> On May 19, 2021, at 6:43 AM, fo...@univ-mlv.fr wrote:
>
> . ..\ .
> This remember me something, tail call optimization is not the only
> optimization that avoid the stack to grow.
>
> If you have calls like
> g(a, () -> h(a, () -> f(a)))
>
> with 'a' being the same arguments, you can transform them to
> r1 = f(a)
> r2 = h(a, () -> r1)
> r3 = g(a, () -> r2)
>
> Here the calls can be at any location in the method, but the argument should
> not depend on the values computed by the function.
>
> The interceptors of Spring or CDI exhibit calls like this, they are using the
> same arguments so the result do not depend on the order of which the
> functions/interceptors are executed,
> but as far as i know, there is not implementation that do that transformation
> so when an exception occurs we see long stack traces.
>
> Asking for a friend, is this transformation have already a name ?
Interesting!
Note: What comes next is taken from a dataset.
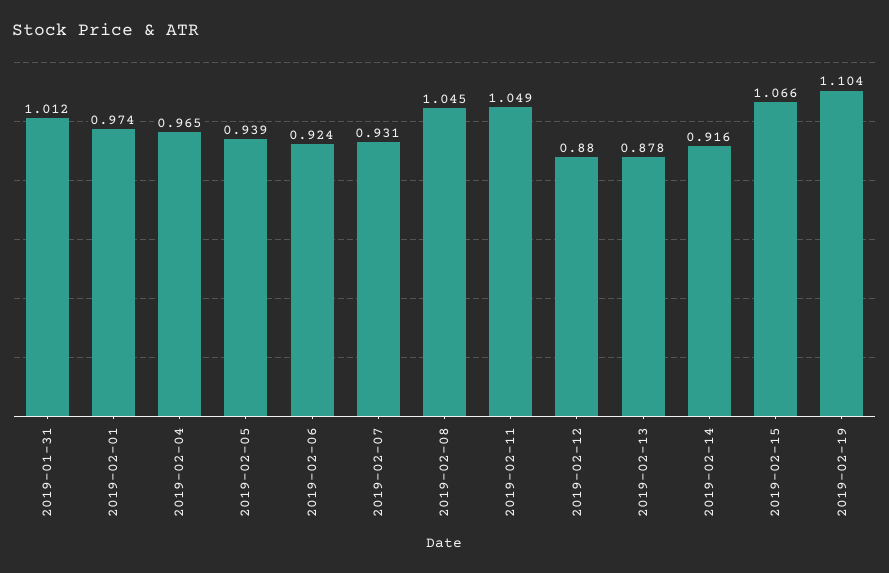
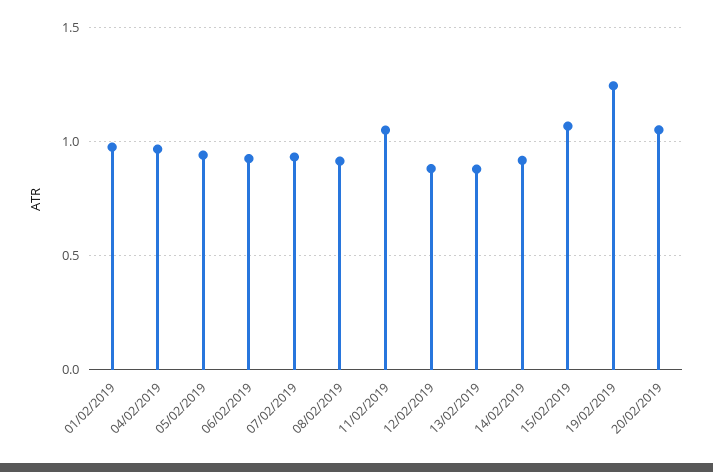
2019-01-31: 1.012 -> none
2019-02-08: 1.045 -> 0.9
2019-02-19: 1.104 -> 1.25
20/02/2019: none -> 1.05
No, I don’t recognize this transformation, and don’t have a name
for it. It reminds me a little bit of “code hoisting”, that is, moving code
earlier (typically so as to lift, or “hoist”, it out of a loop), because a
prerequisite for this transformation is that side effects in f, g, and h may be
reordered. In effect, f(a) is being computed earlier than normal, and
similarly for h. In fact, if g and h invoke their second arguments only
conditionally, then f(a) may be called even in situations where it might not
have been called in the original code.